In January 2016, 30 people, including 11 Westerners, were killed in an assault on a hotel and restaurant in the city centre. That attack was claimed by al Qaeda in the Islamic Maghreb (AQIM), the terror network’s North African branch.

“Burkina Faso is the poorest country in the region with possibly the weakest state,” says FRANCE 24’s Catherine Norris-Trent, pointing to recent coups that have rattled the landlocked nation. “It is quite possible attackers see it as a soft target that is easy to infiltrate.”

>> Attacks on French embassies in Africa since 2000

Sahel force delayed

The fact that France’s embassy was targeted on Friday is symbolic, given that French President Emmanuel Macron chose to outline his Africa strategy, including the fight against militants, in the Burkinabe capital last November.

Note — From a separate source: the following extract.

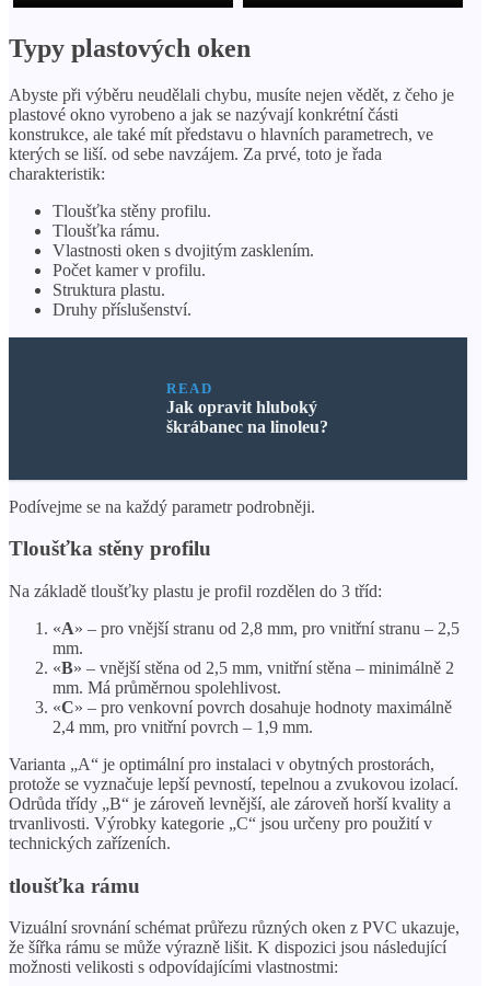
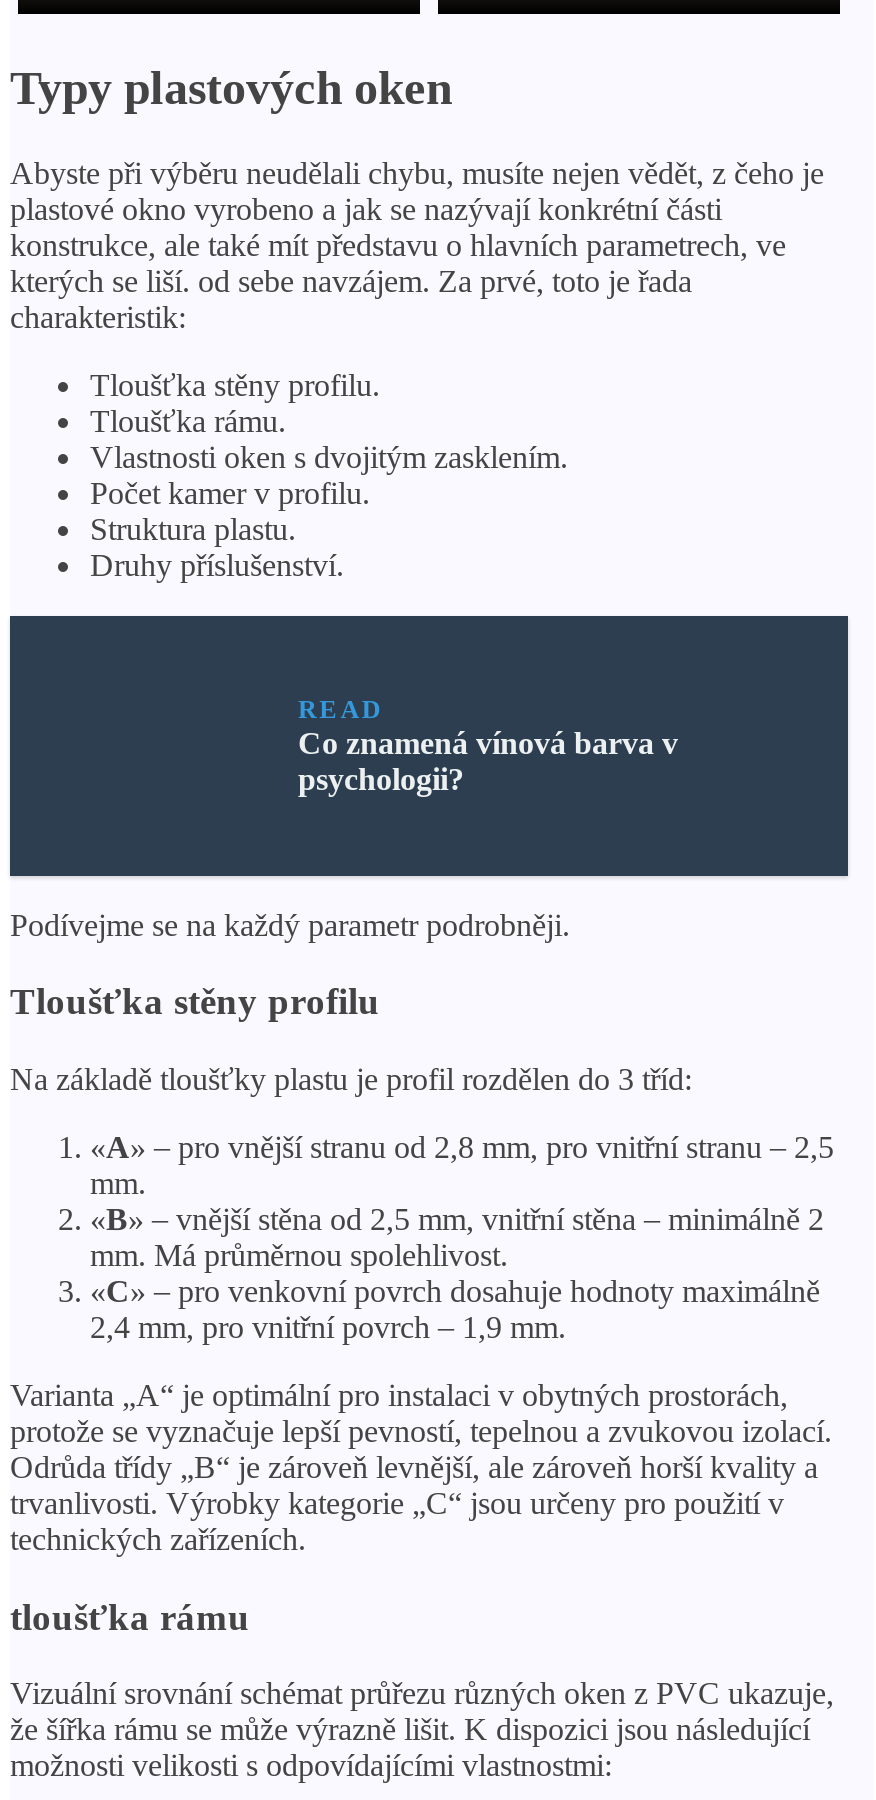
[166,397,328,435] Jak opravit hluboký | škrábanec na linoleu? -> [298,725,678,795] Co znamená vínová barva v | psychologii?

French foreign minister Jean-Yves Le Drian said that “everything suggests terrorist groups were behind the attacks”. He underlined France’s resolve to “fight implacably against terrorist groups who want to destabilise the Sahel, and pose a danger to our own safety and our interests”.

The former colonial power in the Sahel region, France has deployed 4,000 troops and is supporting a five-country joint force gathering Burkina Faso, Chad, Mali, Mauritania and Niger – known as the G5 Sahel.

Indeed, when a car bomb exploded at the Burkinan military headquarters, “there was a G5-Sahel meeting going on which was perhaps the target”, said Security Minister Clement Sawadogo.

The United Nations also has a 12,000-strong peacekeeping force in neighbouring Mali called MINUSMA, which has taken heavy casualties. Four UN peacekeepers were killed by a mine blast on Wednesday in the centre of the country.

The G5 force aims to train and equip 5,000 troops to restore authority in lawless areas where jihadists have gained a foothold, but it has been hampered by delays in financing and transferring troops from national armies. The regional force has also failed to win support from key player Algeria.

After a series of fund-raising conferences, the last of which took place in Brussels on February 23, a total of 418 million euros has been promised by donors, which include the European Union, Saudi Arabia, the United Arab Emirates, Turkey and the United States.

However, until now only 50 million euros of the money pledged has been made available, and Sahel leaders have warned it is needed urgently to deal with an influx of Islamic State (IS) group fighters driven out of Libya and Syria.

A weakened security apparatus

Serge Michailof, an associate research fellow at the Paris-based Institute for International and Strategic Affairs (IRIS), says Burkina Faso’s main problem is the porous 1,400-kilometre northern border it shares with Mali.

“You just cannot control such a border,” he told FRANCE 24, adding that “pickups [carrying jihadist militants] can cross it very easily without following the main roads”.

Northern Burkina Faso has seen an increase in attacks and kidnappings since 2015, mostly targeting security forces. They include an attack in December 2016 on a battalion of anti-terrorist forces stationed in Nassoumbou, near the border with Mali, in which 12 troops were killed.

The country’s vulnerability has also been heightened by the upheaval that followed the fall, in October 2014, of longtime leader Blaise Compaore, after 27 years in power, says Michailof.

“Burkina Faso’s security services were very close to Compaore,” he explains. “The fact that they were purged after his fall means the capacity of Burkina Faso’s secret services is much weaker than it was three or four years ago.”

Critics say the military has also suffered during the recent upheaval, which saw Compaore loyalists stage a failed coup in 2015. During the January 2016 assault on a hotel and restaurant, troops waited for hours before trying to intervene.